• WORK REQUEST: The answer must be every line of the records below that contains the word "padding", copied out.
___ AVAILABLE RECORDS ___
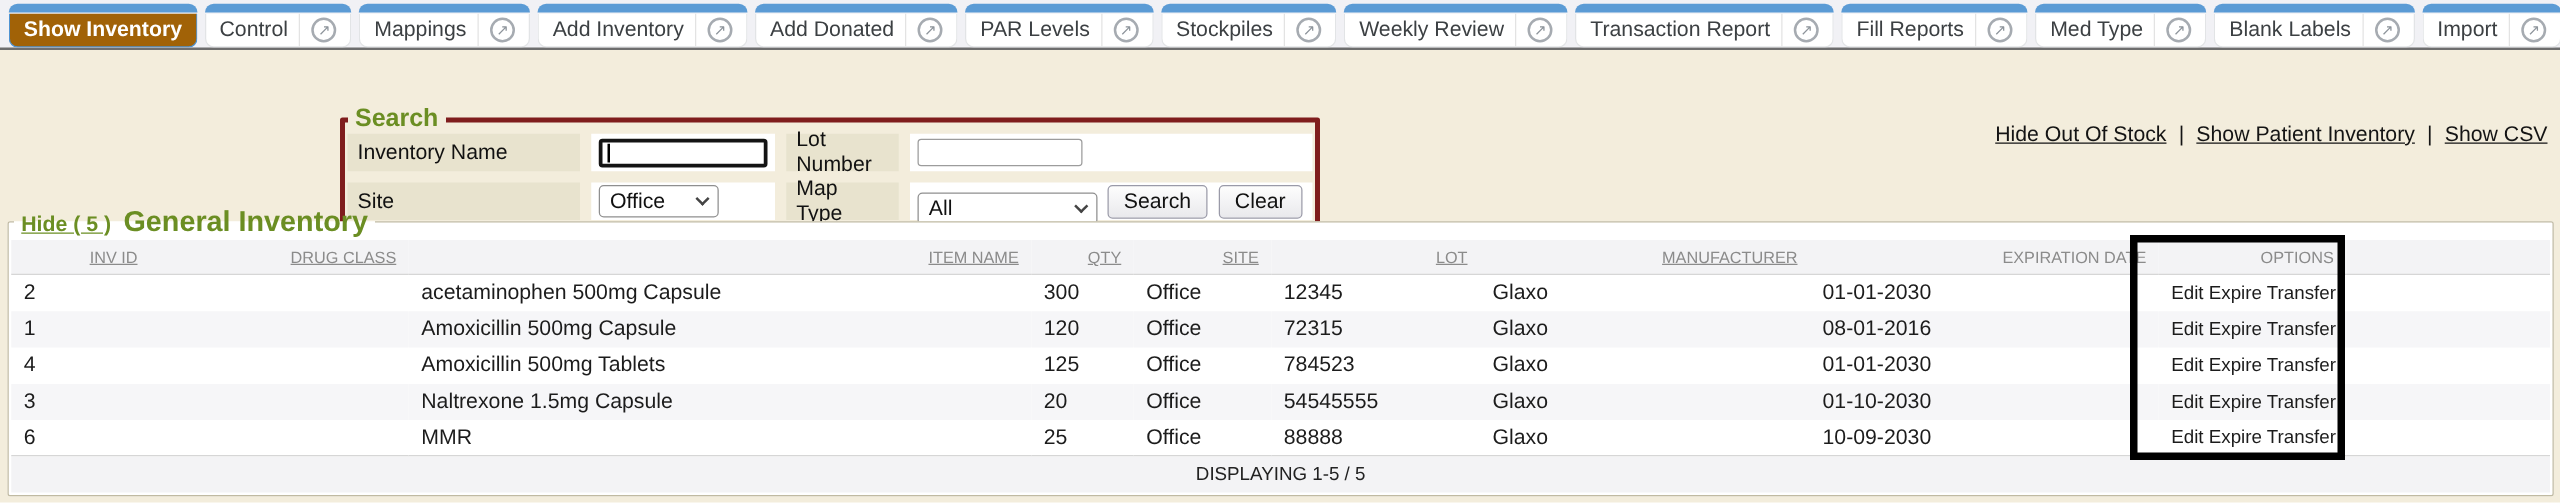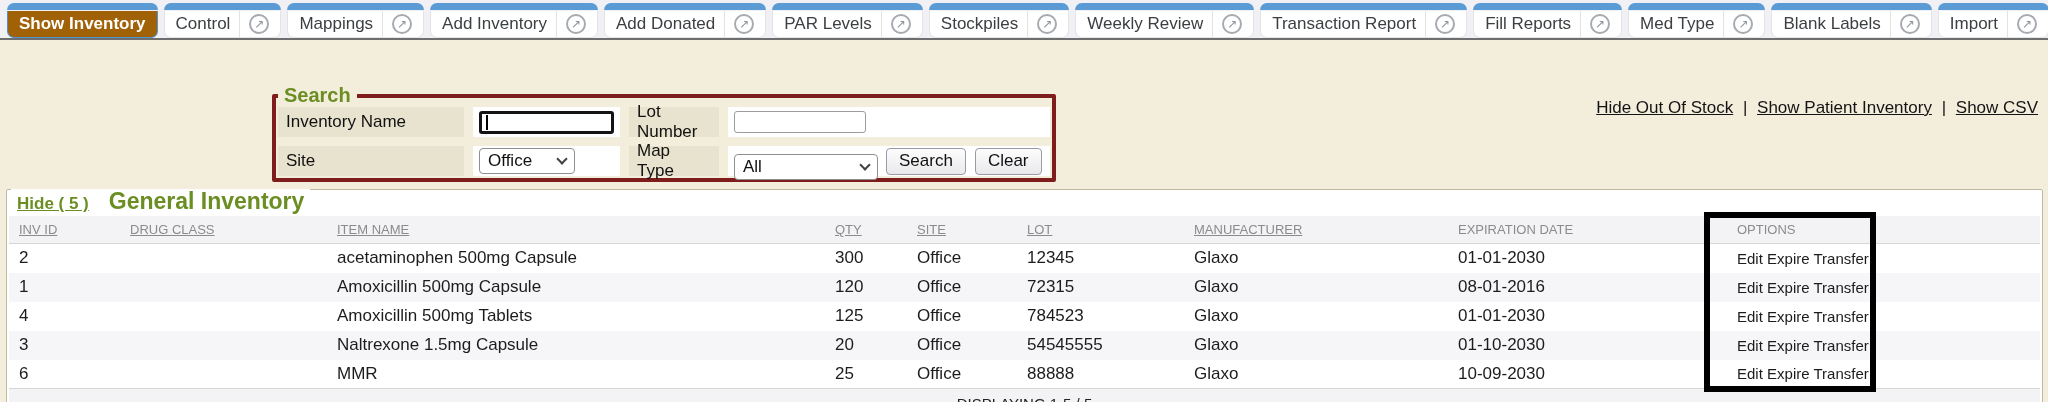--- a/index.html
+++ b/index.html
@@ -44,29 +44,29 @@
          background:linear-gradient(#fdfdfd,#e9e9ec); border:1px solid #9a9aa8; border-radius:4px; cursor:pointer; }
 
   
   .top-links { position:absolute; top:58px; right:10px; font-size:17px; color:#141414; white-space:nowrap; }
   .top-links a { color:#141414; text-decoration:underline; cursor:pointer; }
   .sep { margin:0 5px; text-decoration:none; }
 
   
   fieldset.inventory-box { position:absolute; left:6px; right:5px; top:124px;
                            border:1px solid #c0baa2; border-radius:2px; padding:1px 2px 2px; background:#fff; }
-  legend.inv-legend { display:flex; align-items:baseline; gap:20px; padding:0 6px; margin-left:2px; background:transparent; }
+  legend.inv-legend { display:flex; align-items:baseline; gap:10px; padding:0 6px; margin-left:2px; background:transparent; }
   .hide-link { font-size:17px; font-weight:bold; color:#6b8e23; text-decoration:underline; cursor:pointer; }
-  .inv-title { font-size:23px; font-weight:bold; color:#6b8e23;margin-top:24px; }
+  .inv-title { font-size:23px; font-weight:bold; color:#6b8e23; }
 
   .table-wrap { position:relative; background:#fff; }
   table { width:100%; border-collapse:collapse; table-layout:fixed; }
   col.c1{width:111px} col.c2{width:207px} col.c3{width:498px} col.c4{width:82px} col.c5{width:110px}
   col.c6{width:167px} col.c7{width:264px} col.c8{width:279px} col.c9{width:150px} col.c10{width:auto}
-  th { background:#f3f3f5; color:#8b8b8b; font-size:13px; font-weight:normal; text-align:left;
+  th { background:#f3f3f5; color:#8b8b8b; font-size:13px; font-weight:normal; text-align:right;
        padding:6px 10px; border-bottom:1px solid #d6d6d6; white-space:nowrap; }
   th.sortable span { text-decoration:underline; cursor:pointer; }
   td { font-size:17px; color:#1c1c1c; padding:0 10px; height:29px; white-space:nowrap; overflow:hidden; background:#fff; }
   tr.alt td { background:#f6f6f8; }
   tbody tr:last-child td { border-bottom:1px solid #d6d6d6; }
   td.options { font-size:15px; }
   td.options span { cursor:pointer; }
   .options-highlight { position:absolute; left:1695px; top:-4px; width:172px; height:180px;
                        border:6px solid #000; pointer-events:none; }
   .tfoot { background:#f3f3f5; text-align:center; font-size:15px; color:#222; height:29px; line-height:29px; }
___
• TASK RESULT:
                            border:1px solid #c0baa2; border-radius:2px; padding:1px 2px 2px; background:#fff; }
-  legend.inv-legend { display:flex; align-items:baseline; gap:20px; padding:0 6px; margin-left:2px; background:transparent; }
+  legend.inv-legend { display:flex; align-items:baseline; gap:10px; padding:0 6px; margin-left:2px; background:transparent; }
        padding:6px 10px; border-bottom:1px solid #d6d6d6; white-space:nowrap; }
   td { font-size:17px; color:#1c1c1c; padding:0 10px; height:29px; white-space:nowrap; overflow:hidden; background:#fff; }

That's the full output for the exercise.